Delusi

89 16 44
                                    

Taehyung mengeratkan genggaman tangannya. Cairan merah pekat yang mengalir semakin banyak bagai menganak sungai. Namun laki-laki bertubuh kurus itu seperti tidak merasa sakit. Bahkan, mengeluh pun ia tak bisa. Baginya, rasa sakit seperti ini bukanlah rasa sakit yang dapat ditunjukkan agar orang-orang datang menolongnya. Ia tak memiliki siapapun dan apapun. Ia seorang diri dan harus tetap kuat berdiri di atas kedua kakinya untuk terus melanjutkan hidup, meskipun keinginan untuk hidup terus terkikis waktu demi waktu, bahkan napas demi napas.

"Kau tidak akan mendapatkan apapun untuk semua rasa sakit yang selama ini kau buat, Nak." Kata sebuah suara berat di hadapan Taehyung. Lelaki itu menunjukkan rasa khawatir dan sakit dalam satu waktu di atas wajahnya.

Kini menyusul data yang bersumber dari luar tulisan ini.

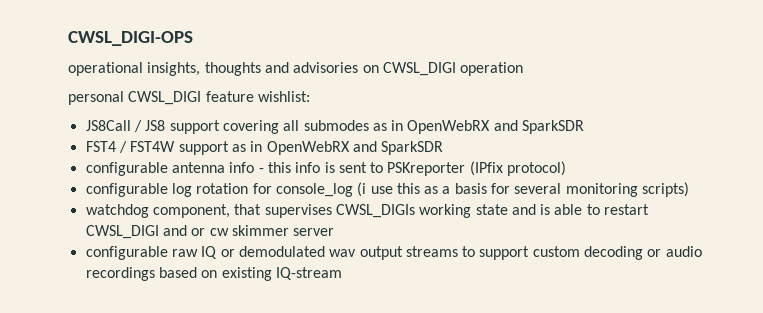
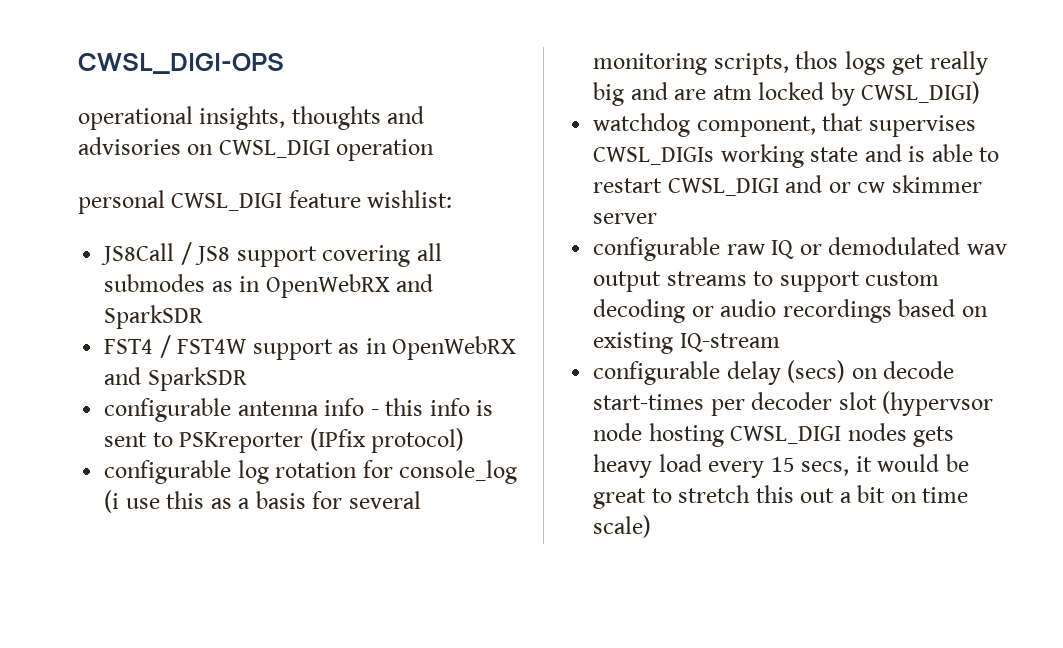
[642,182,690,197] scripts) -> [713,51,988,75] [593,81,981,106] scripts, thos logs get really big and are atm locked by CWSL_DIGI)
(342, 273) none -> [593,360,955,385] [593,391,994,416] [593,423,955,447] [593,454,969,478] [593,485,969,509] [593,515,652,538] // configurable delay (secs) on decode start-times per decoder slot (hypervsor node hosting CWSL_DIGI nodes gets heavy load every 15 secs, it would be great to stretch this out a bit on time scale)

Taehyung menggeleng kuat-kuat hingga rambutnya yang mulai panjang dan terlihat kusam bergerak tak beraturan. Wajah lelaki muda itu basah oleh keringat dan menggambarkan hatinya yang telah tenggelam lama. Tak tertolong lagi.

"Tetap bersamamu pun hanya akan menghancurkanku, Ayah. Seperti apa yang telah kau lakukan pada Noona." Tutup Taehyung sebelum ia menusukkan pecahan gelas kaca ke perut lelaki itu dengan membabi-buta.

Ini adalah akhir dari segala rasa sakit yang ia rasakan sejak dua tahun lalu ketika melihat kakak perempuannya terkapar bergelimang darah. Ini adalah pembalasan terhadap apa yang telah ayahnya lakukan.

Namun stigma yang ia ciptakan tidak akan berhenti sampai di sini saja. Selamanya, ia akan dirongrong dosa.

***

Bocah laki-laki kecil itu menangis dan ketakutan. Ia berada di tengah keramaian, di tempat yang seharusnya mampu membuatnya senang dan tertawa. Namun yang ia rasakan justru kebingungan yang setiap detiknya membumbung, membunuh pikirannya—membuat penuh dengan pertanyaan.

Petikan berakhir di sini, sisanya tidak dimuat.